## RECORDS FOR THIS EXERCISE:
━━━━━━

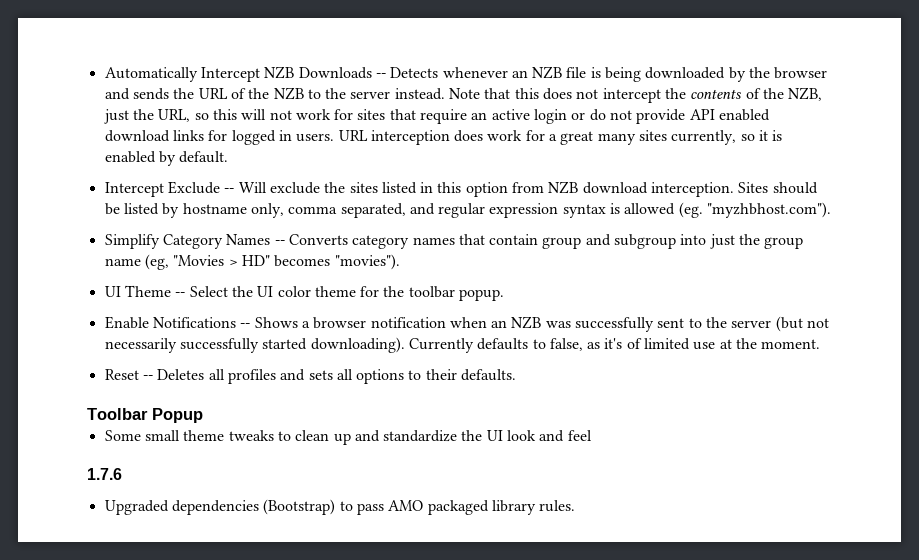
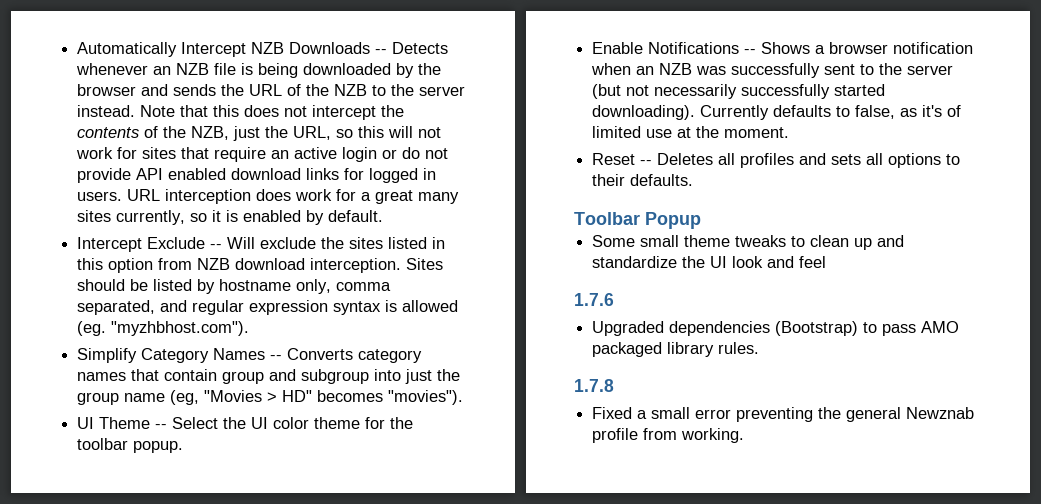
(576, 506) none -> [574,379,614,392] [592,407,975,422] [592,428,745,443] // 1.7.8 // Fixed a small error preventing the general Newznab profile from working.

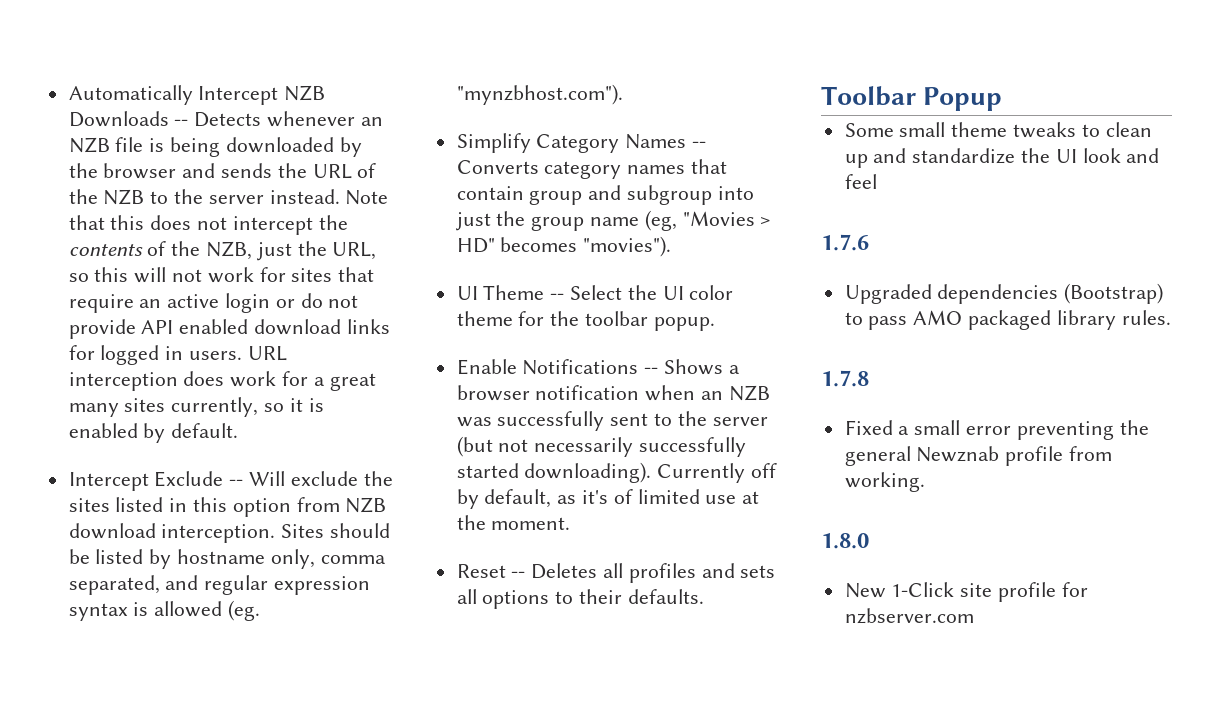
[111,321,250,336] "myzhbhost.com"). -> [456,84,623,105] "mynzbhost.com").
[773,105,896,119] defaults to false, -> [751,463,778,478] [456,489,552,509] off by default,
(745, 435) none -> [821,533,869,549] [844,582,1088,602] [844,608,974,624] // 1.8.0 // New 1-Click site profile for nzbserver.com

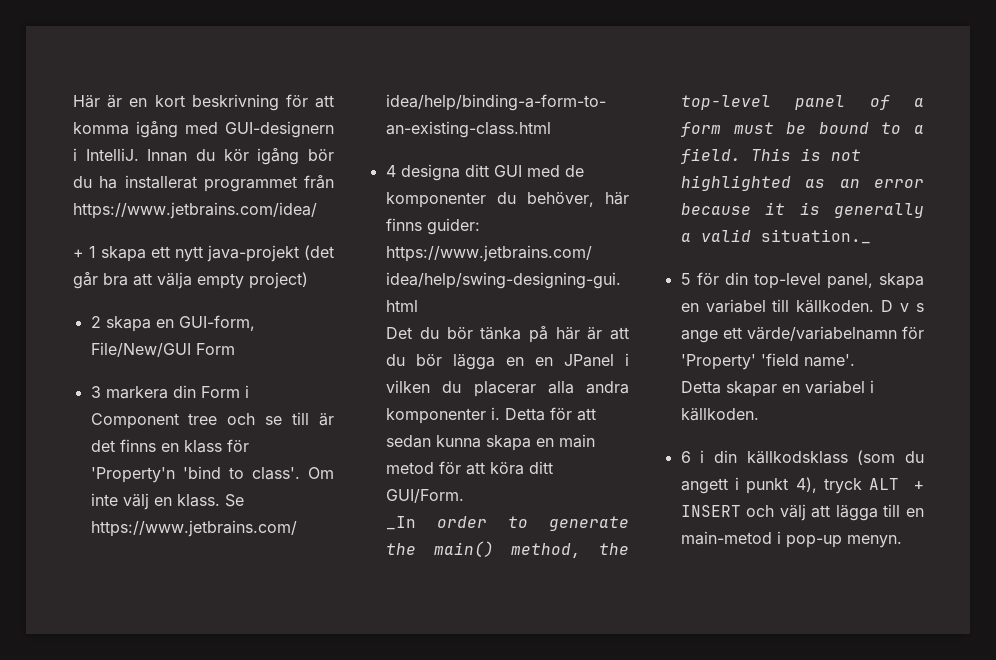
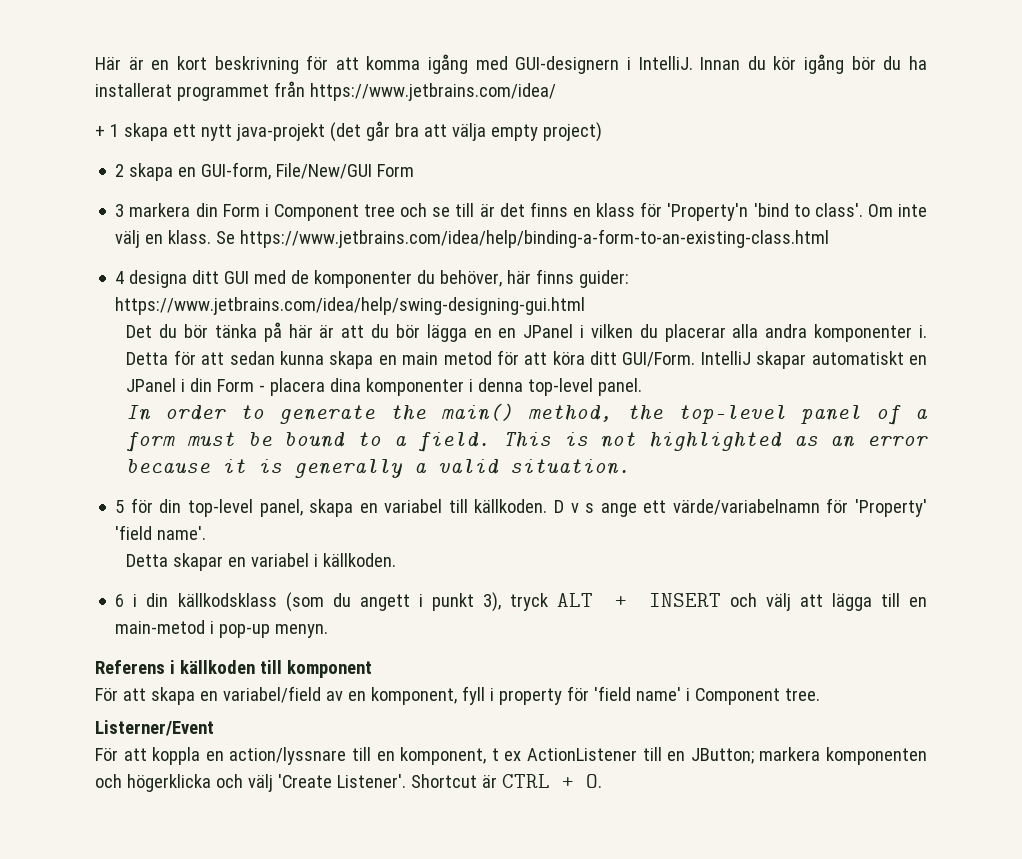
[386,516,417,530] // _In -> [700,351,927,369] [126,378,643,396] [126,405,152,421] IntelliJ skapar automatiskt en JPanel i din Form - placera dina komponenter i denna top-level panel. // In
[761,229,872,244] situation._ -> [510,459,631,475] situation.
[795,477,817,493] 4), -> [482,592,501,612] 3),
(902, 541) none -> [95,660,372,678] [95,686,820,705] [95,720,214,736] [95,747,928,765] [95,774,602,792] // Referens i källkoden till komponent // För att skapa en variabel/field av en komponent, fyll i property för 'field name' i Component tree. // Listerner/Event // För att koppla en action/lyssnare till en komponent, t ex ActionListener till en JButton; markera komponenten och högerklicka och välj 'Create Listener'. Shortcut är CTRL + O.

━━━━━━

## EXERCISE BRIEF:
Report every line from the material above that mentions the word "profile".

## WRITTEN ANSWER:
(576, 506) none -> [574,379,614,392] [592,407,975,422] [592,428,745,443] // 1.7.8 // Fixed a small error preventing the general Newznab profile from working.
(745, 435) none -> [821,533,869,549] [844,582,1088,602] [844,608,974,624] // 1.8.0 // New 1-Click site profile for nzbserver.com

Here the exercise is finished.